Ce cauchemar, c’est de se retrouver piégée dans une identité dégradante qui n’est pas soi mais que les autres prennent pour vraie. Piégée par un contrôle irrésistible en soi qui empêche de montrer le vrai, le super soi. Le cauchemar, c’est de montrer malgré soi une part blessée, souffrante, apeurée, et de sentir la distance et la gêne des autres, comme si c’était honteux et contaminant. Parfois, et souvent, c’est adjoint de la résistance que l’on met de tout notre cœur pour avoir l’air ok, confiant, normal, et alors, le faux-self s’en donne alors à coeur joie, et après avoir été pitoyable, on devient méprisable. Car alors, tout sonne faux. %ais nous n’arrivons pas à faire autrement. On est piloté et impuissant. On est disqualifié vis à vis de des autres, et dans notre âme, c’est un déchirement…

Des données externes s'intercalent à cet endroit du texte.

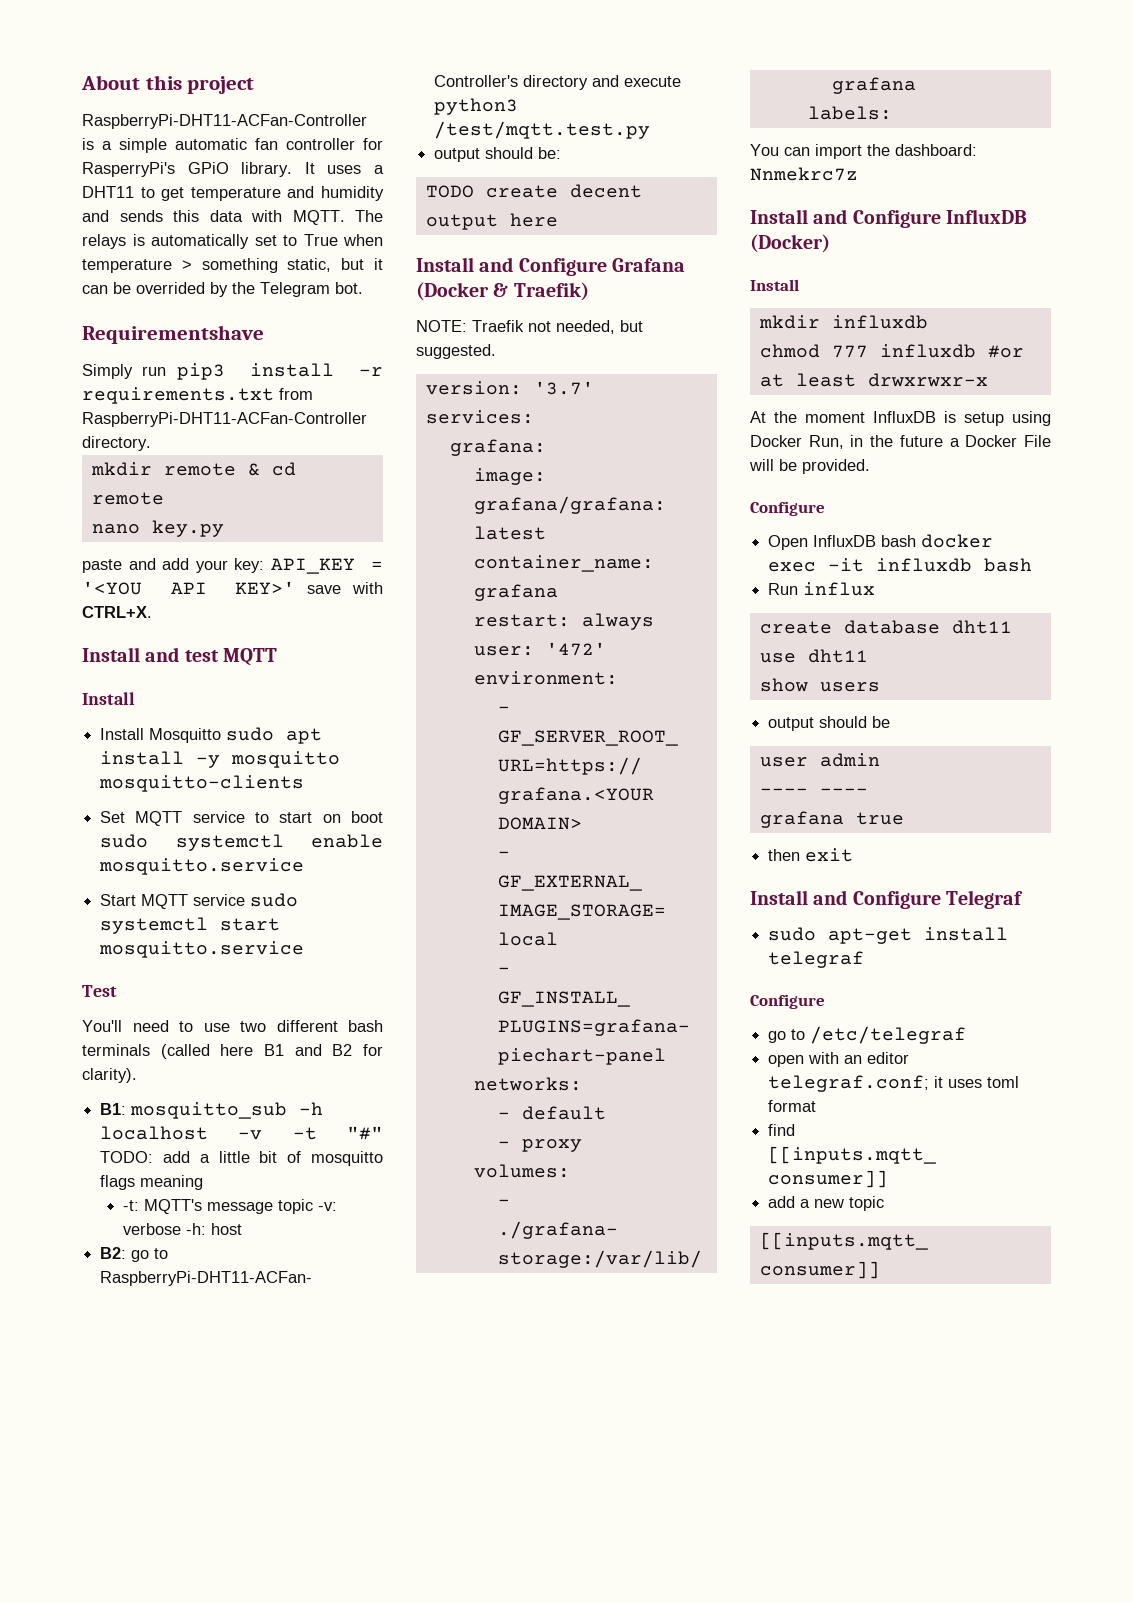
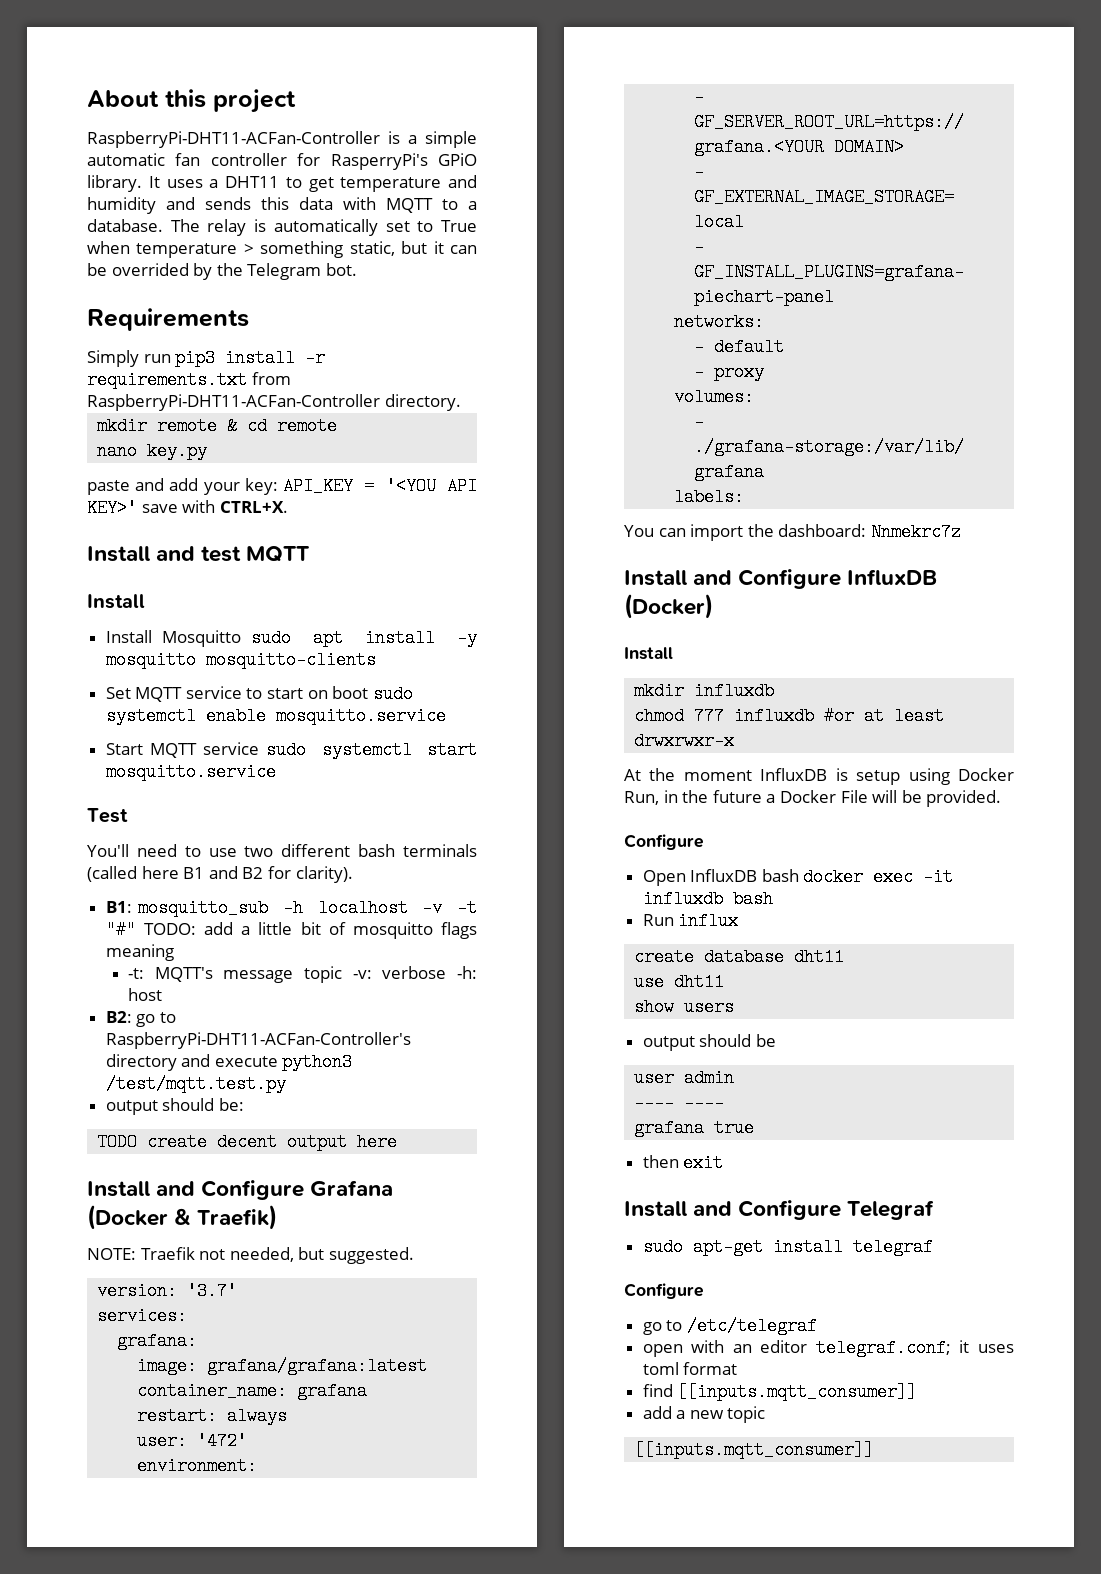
[292,210,383,225] [82,234,126,249] MQTT. The relays -> [386,198,477,213] [87,219,247,236] MQTT to a database. The relay
[82,325,264,344] Requirementshave -> [87,308,249,331] Requirements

Le cauchemar de la disqualification
Arrêtons-nous là. Quand nous sommes adolescents, nous sommes terrorisés par la disqualification. Le rejet. La faiblesse est à proscrire. Il faut avoir l’air cool et sûr de soi. Toute faiblesse peut être utilisée, moquée, abusée. Notre innocence est un piège qui nous rend vulnérable à la bêtise ou à la méchanceté de celui qui a (déjà) perdu la sienne. Nous essayons donc de lutter contre, de l’enfermer, de ne plus la laisser s’exprimer. Nous ne conscientisons rien. Nous ne savons pas ce qui se joue. Mais quelque chose de latent, en arrière plan, nous terrorise. Être faible et qu’on en abuse, qu’on en rit, qu’on soit exclu pour cette faiblesse si gênante.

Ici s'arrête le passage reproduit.